Yes, digital is convenient. But what you gain in convenience, you sacrifice in permanence. And handing a friend a disc is still far simpler than navigating account sharing.

Rockstar did not immediately respond to a request for comment about why it chose a digital-only approach for GTA VI or whether a physical disc version is planned. We can speculate, though. The decision likely stems from a desire to prevent leaks. By making the game available only through digital unlock, Rockstar can ensure that GTA VI goes live at the exact same moment worldwide. (The game has already suffered from major leaks.) It’s also possible the game’s file size is simply too large to fit on current PlayStation or Xbox discs.

This isn’t an entirely new strategy. Bethesda used a code-in-a-box approach for the Fallout 4 Anniversary Edition and Skyrim Anniversary Edition on the Nintendo Switch 2. Nintendo even offers publishers the option to sell game-key cards for the Switch 2, which contain a license that must be downloaded. Crucially, those key cards aren’t tied to a Nintendo account, so they can still be shared with a friend.

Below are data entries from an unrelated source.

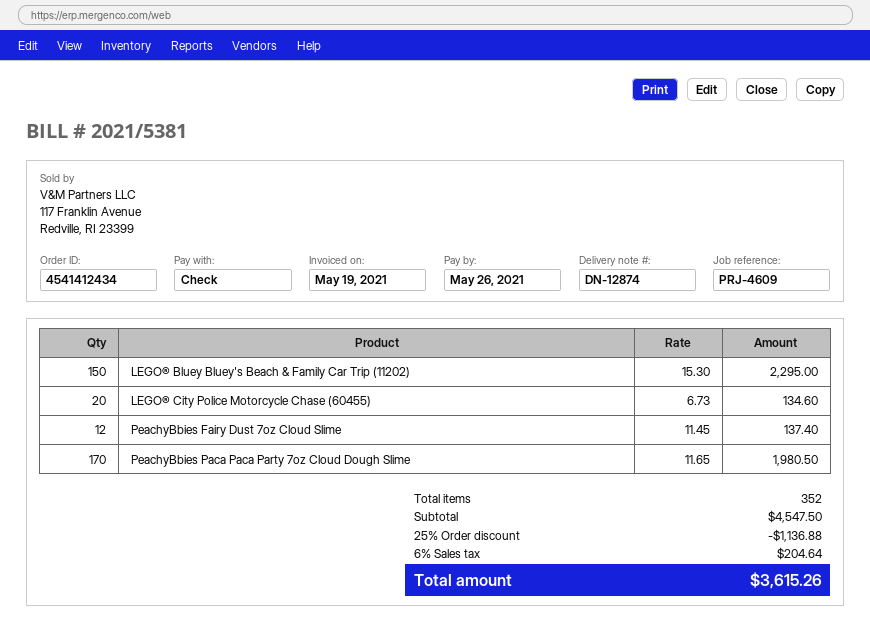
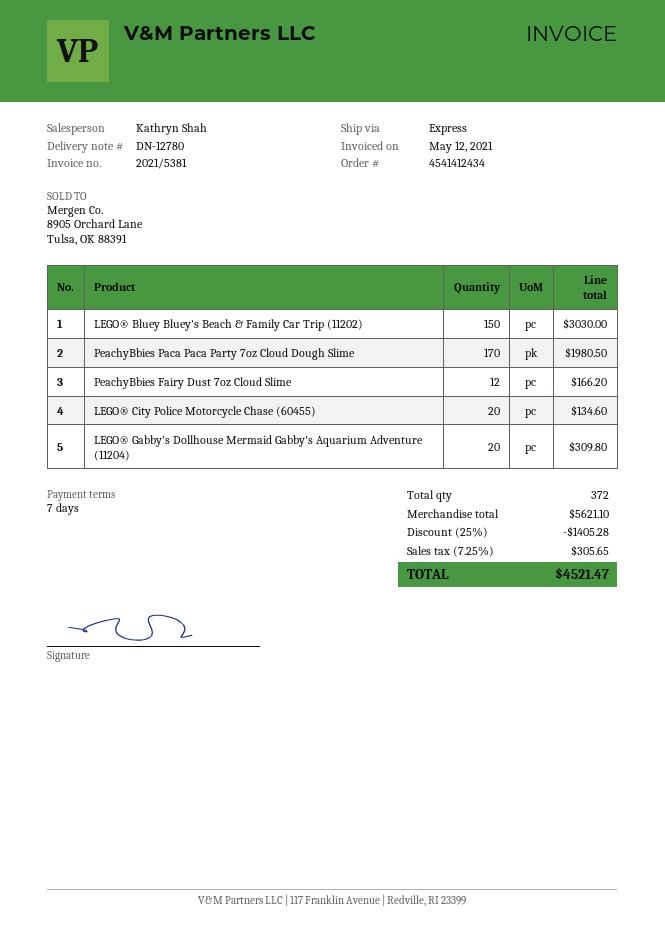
delivery note number: DN-12874 -> DN-12780
invoice date: 2021-05-19 -> 2021-05-12
LEGO® Bluey Bluey's Beach & Family Car Trip (11202): 150 for 2295.00 -> 150 for 3030.00
PeachyBbies Fairy Dust 7oz Cloud Slime: 12 for 137.40 -> 12 for 166.20
LEGO® Gabby's Dollhouse Mermaid Gabby's Aquarium Adventure (11204): none -> 20 for 309.80
total quantity: 352 -> 372
subtotal: 4547.50 -> 5621.10
discount: 25% = 1136.88 -> 25% = 1405.28
tax: 6% = 204.64 -> 7.25% = 305.65
total: 3615.26 -> 4521.47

With GTA VI, however, every player will need to buy their own copy, whether they purchase it from a digital storefront or grab a box from a retailer that contains a single-use code. (At least one major retailer has already said it won’t stock the game.) And because GTA VI is so enormous that it’s reshaping the entire 2026 release calendar, the entire industry is watching. If Rockstar’s code-in-a-box approach succeeds, it could embolden other publishers to follow suit. That would make an already fragile medium even harder to share, preserve, and truly own.